I need to use an array of structs in constant memory for my kernel where the actual size of the array is not known until runtime. As answered in Correct way to use __constant__ memory on CUDA?, I realized that constant memory is allocated during compilation time so the array needs to be declared as:

__constant__ SKY_GRID_TYPE const_patch_grid_lat[5];

where the size is already defined. But because the actual size I need depends on other calculations done during runtime, it seems like I cannot use constant memory.

That answer above suggests instead to use texture memory which it says "can be set dynamically and are cached." However, the data type I need in my memory is an array of struct and according to Structure in Texture memory on CUDA, it seems like texture memory only supports CUDA built in types.

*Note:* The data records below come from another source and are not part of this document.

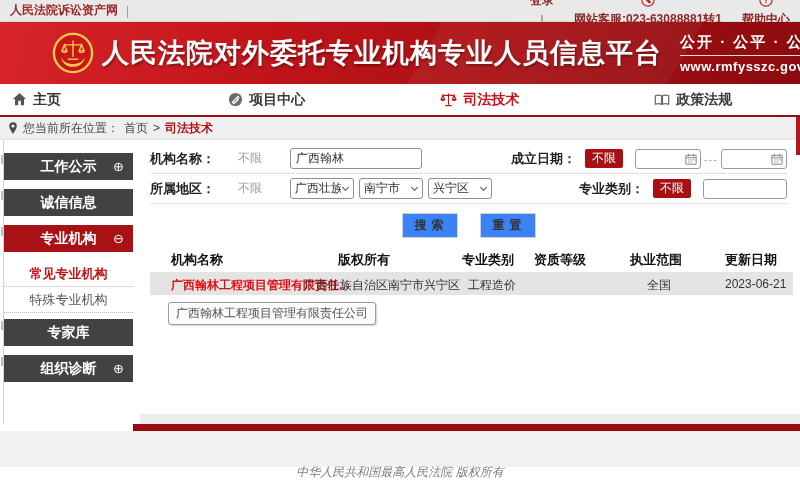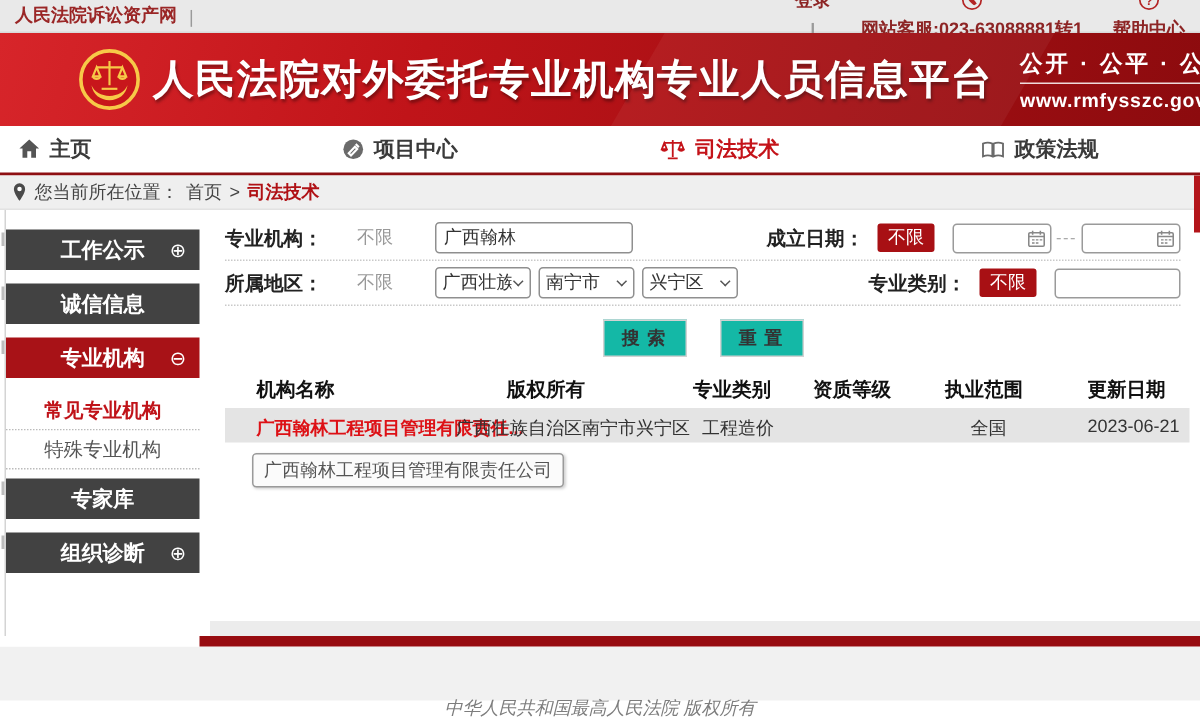"专业机构：" span.f-label { text: 专业机构 -> 机构名称 }
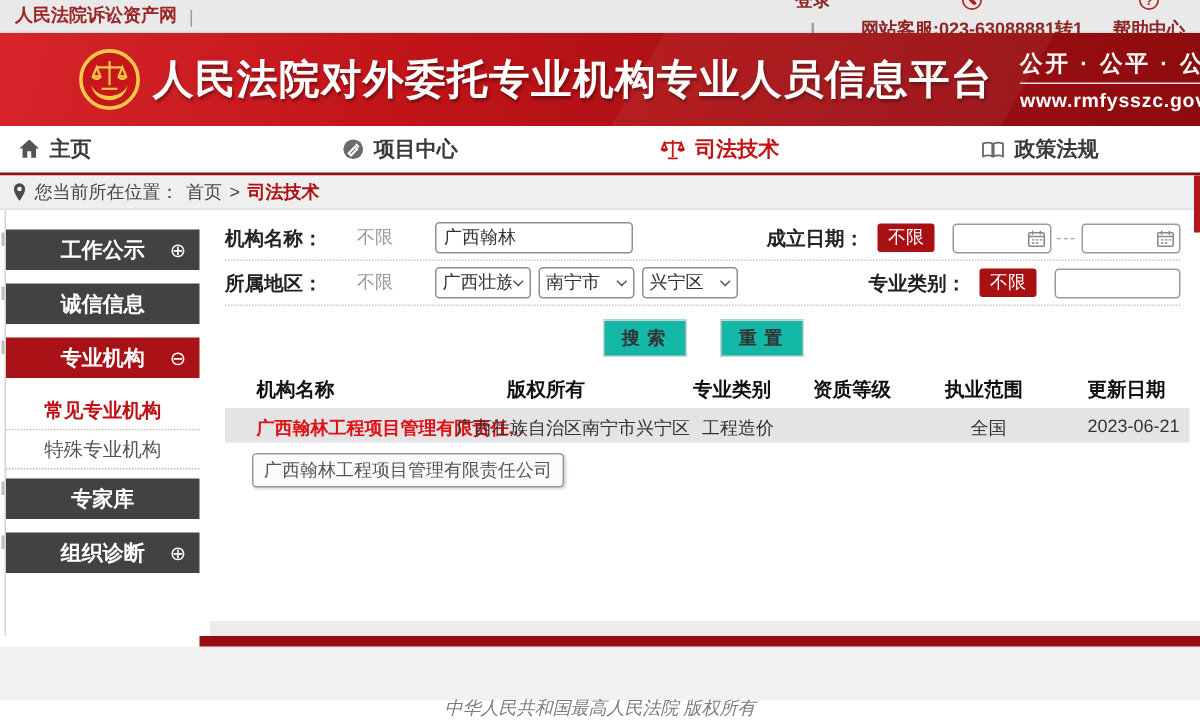"搜索" .gray-btn { background: #14b8a6 -> #3b82f6 }
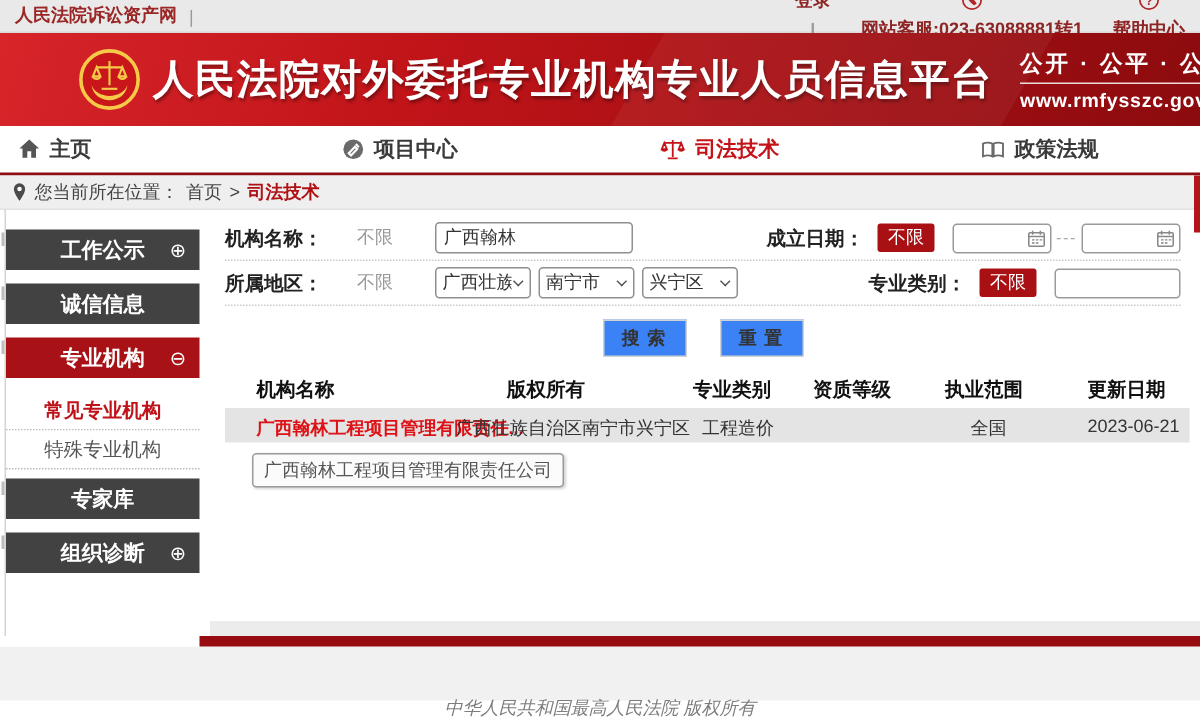"资质等级" .h3 { left: 392px -> 384px }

So is there maybe a workaround this? Constant memory would have been perfect for my array of struct but the size is determined dynamically so it doesn't work. Texture memory would have worked but it does not allow anything but CUDA built in types. Is there anything else I could use or some clever way to get around this?

talonmies
  • 70,661
  • 34
  • 192
  • 269
tripatheea
  • 311
  • 1
  • 3
  • 12

1 Answers1

3

Constant memory is a maximum of 64 kbytes. As far as I know there are no downsides to allocating all 64 kbytes.

Just allocate the maximum size (64kbytes/size of your struct) for your array. Use whatever you need. This also assumes that you will make uniform access across the warp, for each access.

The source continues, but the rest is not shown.